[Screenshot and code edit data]
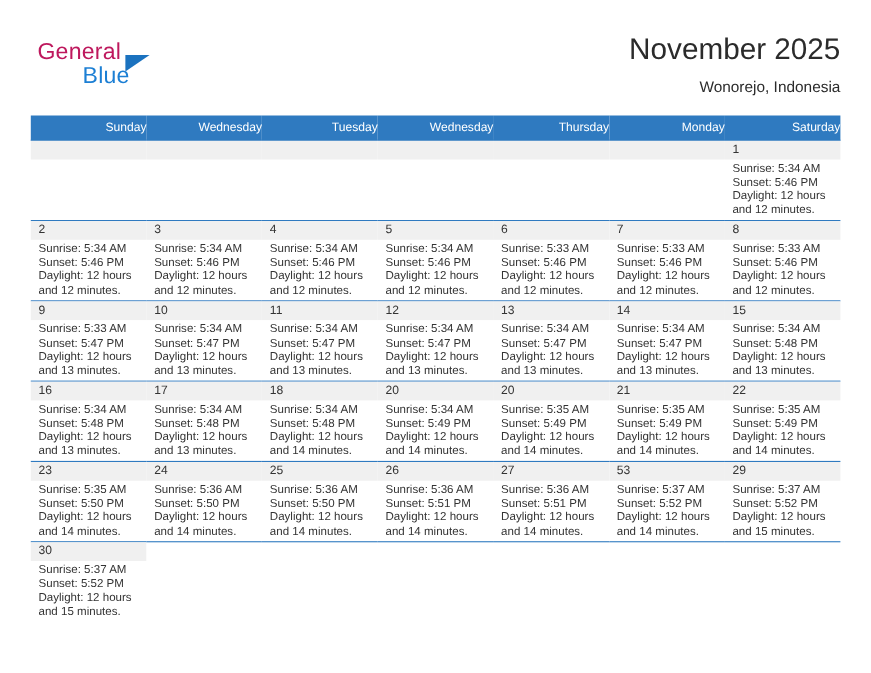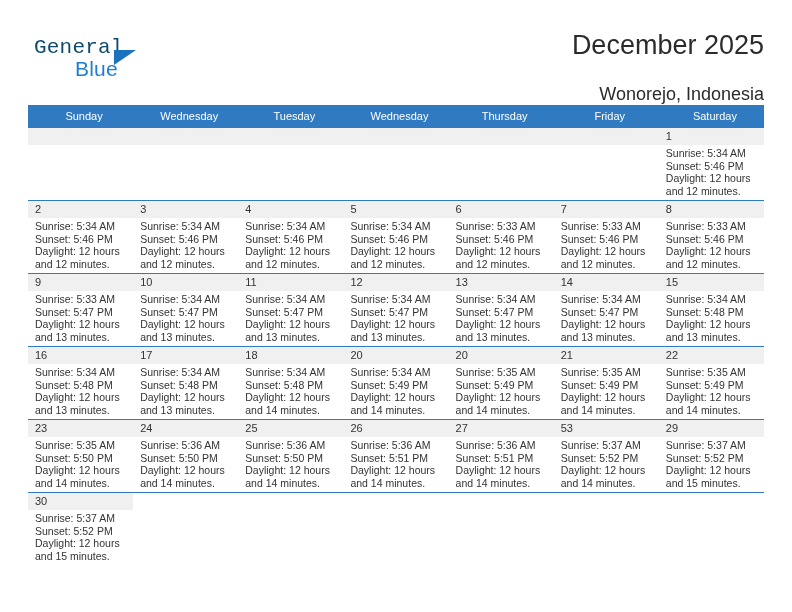"General" .brand-general { color: #0c4a6e -> #be185d; font-family: Liberation Mono, monospace -> Liberation Sans, sans-serif }
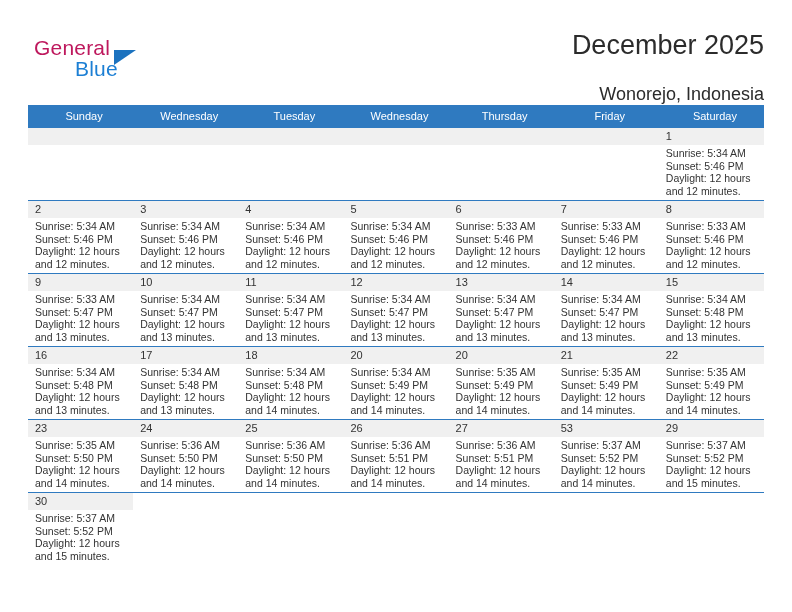"December 2025" div.cal-title { text: December -> November }
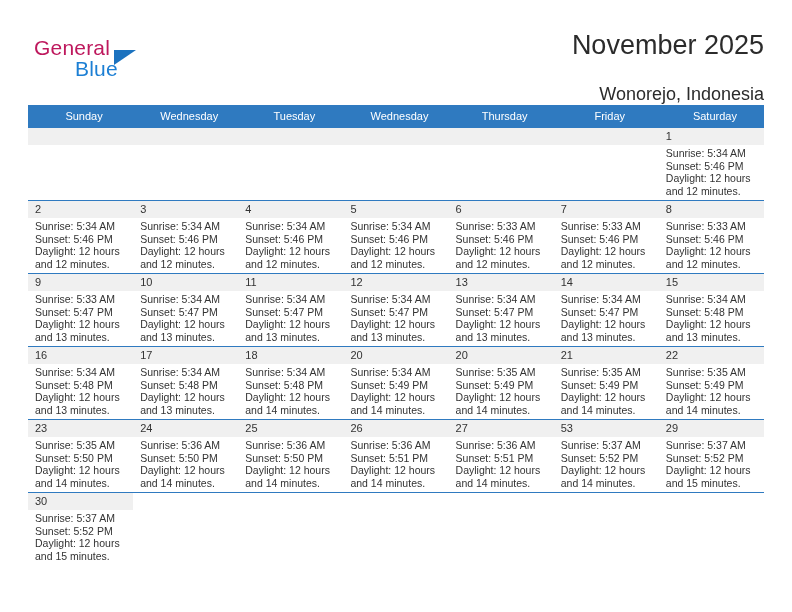"Wonorejo, Indonesia" .cal-subtitle { font-size: 18px -> 14px; margin-top: 22px -> 7px }
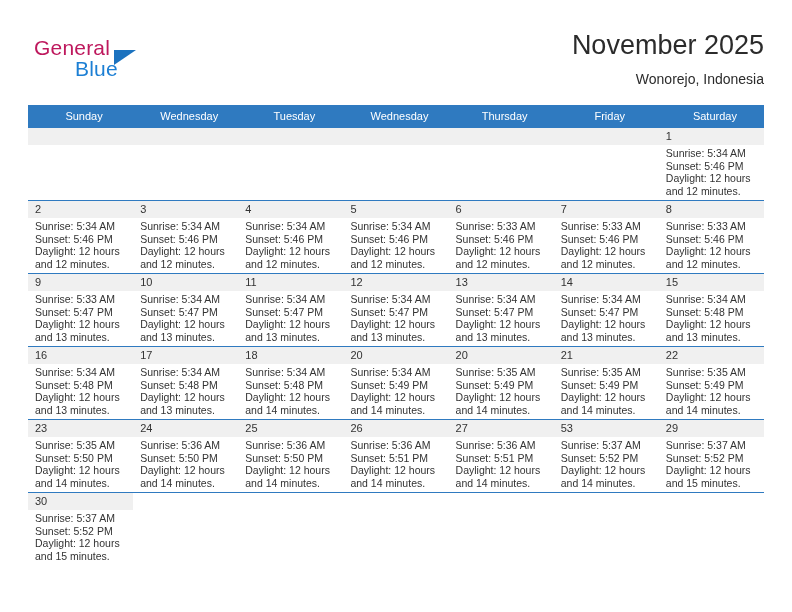"Sunday" .calendar th { text-align: center -> right }
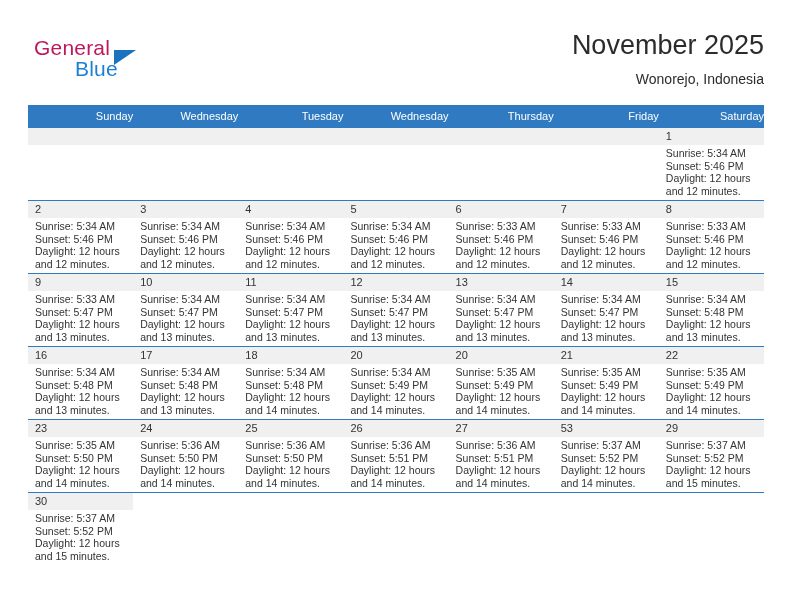"Friday" th { text: Friday -> Monday }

» **WHAT YOU WILL DO**
Output each record exactly as it appears, but not the pictures.

» **ANSWER BOX**
"General" .brand-general { color: #0c4a6e -> #be185d; font-family: Liberation Mono, monospace -> Liberation Sans, sans-serif }
"December 2025" div.cal-title { text: December -> November }
"Wonorejo, Indonesia" .cal-subtitle { font-size: 18px -> 14px; margin-top: 22px -> 7px }
"Sunday" .calendar th { text-align: center -> right }
"Friday" th { text: Friday -> Monday }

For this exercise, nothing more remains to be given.